Jimmy Poulos

No. 26, 20
- Position:: Running back

Personal information
- Born:: March 14, 1952 (age 73) Decatur, Georgia, U.S.
- Height:: 5 ft 10 in (1.78 m)
- Weight:: 195 lb (88 kg)

Career information
- High school:: Towers (Decatur)
- College:: Georgia (1970–1973)
- NFL draft:: 1974: 13th round, 319th pick

Career history
- Winnipeg Blue Bombers (1974); Jacksonville Express (1975);

= Jimmy Poulos =

American gridiron football player (born 1952)

James Poulos (born March 14, 1952) is an American former professional football running back who played for the Winnipeg Blue Bombers of the Canadian Football League (CFL) and the Jacksonville Express of the World Football League (WFL).
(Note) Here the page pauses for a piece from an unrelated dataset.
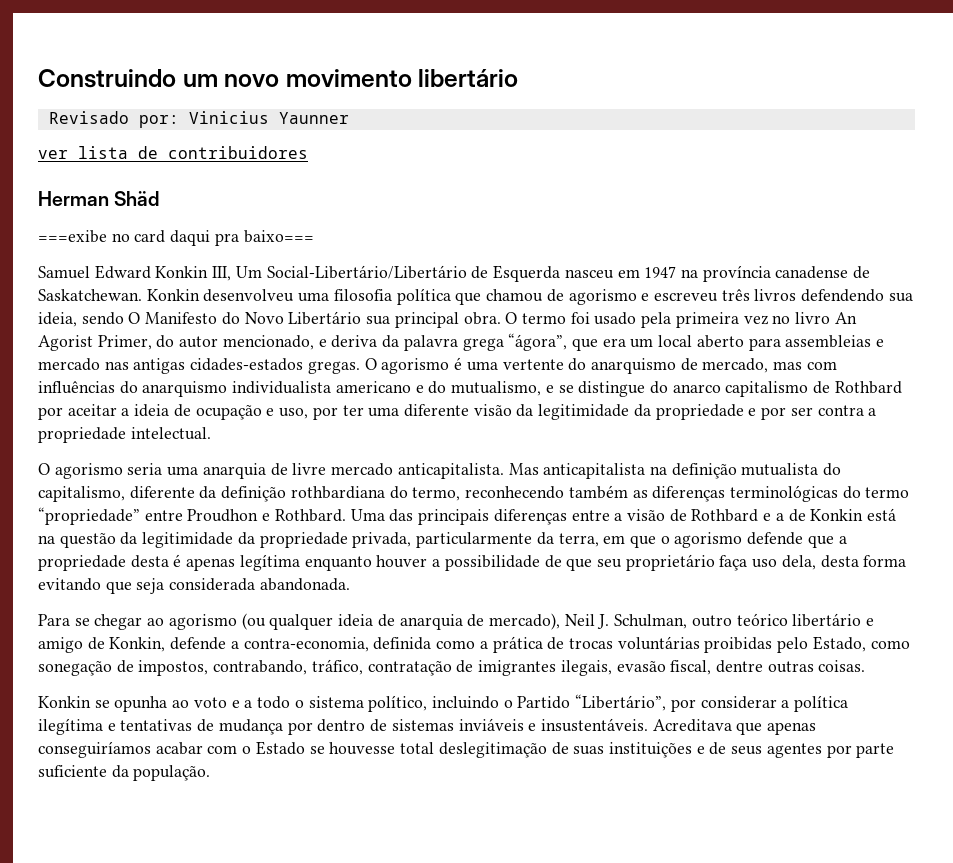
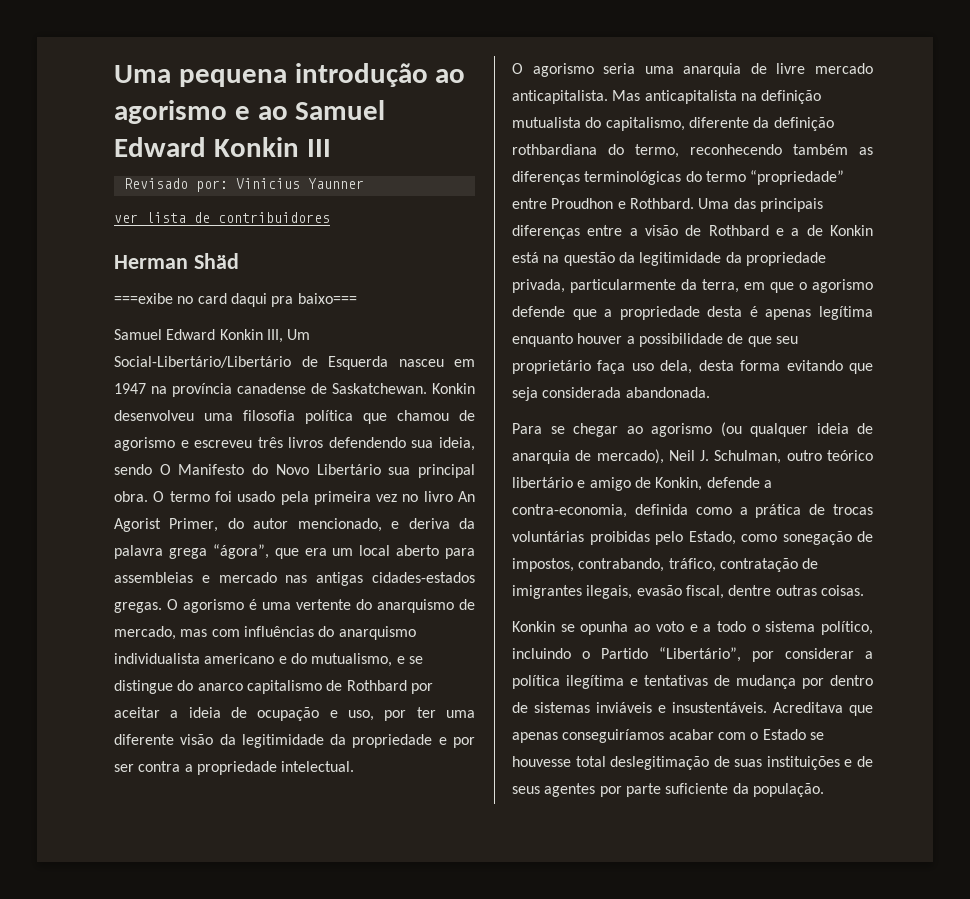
[38,69,519,88] Construindo um novo movimento libertário -> [114,63,466,87] [114,100,386,124] [114,137,331,157] Uma pequena introdução ao agorismo e ao Samuel Edward Konkin III

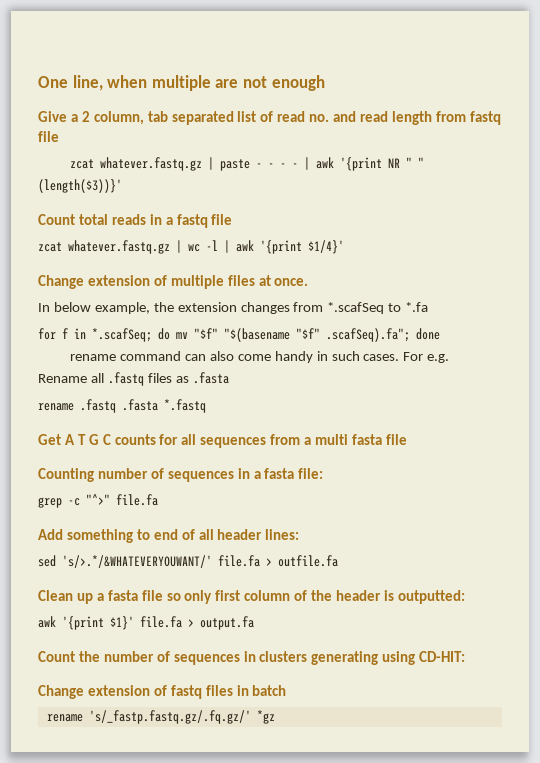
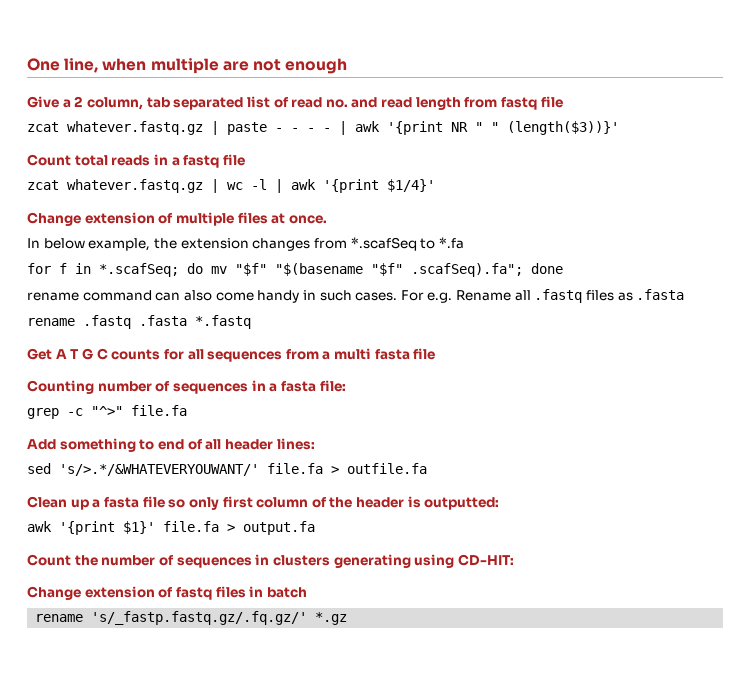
[256,710,275,724] *gz -> [315,612,348,625] *.gz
He was selected by the St. Louis Cardinals in the thirteenth round of the 1974 NFL draft. He played college football at the University of Georgia.

==Early life and college==
James Poulos was born on March 14, 1952, in Decatur, Georgia. He attended Towers High School in Decatur.

Poulos was a member of the Georgia Bulldogs of the University of Georgia from 1970 to 1973 and a three-year letterman from 1971 to 1973. He rushed 144 times for 733 yards and eight touchdowns in 1971 while also catching six passes for 89 yards and one touchdown. In 1972, he recorded 150	carries for 556 yards and seven touchdowns, and six receptions for 27 yards. As a senior in 1973, Poulos totaled 167 rushing attempts for 702 yards and three touchdowns, and six catches for the third straight year for ten yards and one touchdown.

==Professional career==
Poulos was selected by the St. Louis Cardinals in the thirteenth round, with the 319th overall pick, of the 1974 NFL draft and by the Birmingham Americans in the 15th round, with the 173rd overall pick, of the 1974 WFL draft. However, Poulos instead signed with the Winnipeg Blue Bombers of the Canadian Football League. He played in six games for the Blue Bombers during the 1974 season, rushing 34 times for 89 yards and catching eight passes for 42 yards. He also lost four fumbles and suffered a knee injury.

Poulos played for the Jacksonville Express of the World Football League (WFL) in 1975, recording 21 carries for 39 yards and one touchdown, three receptions for 29 yards, and three kickoff returns for 49 yards.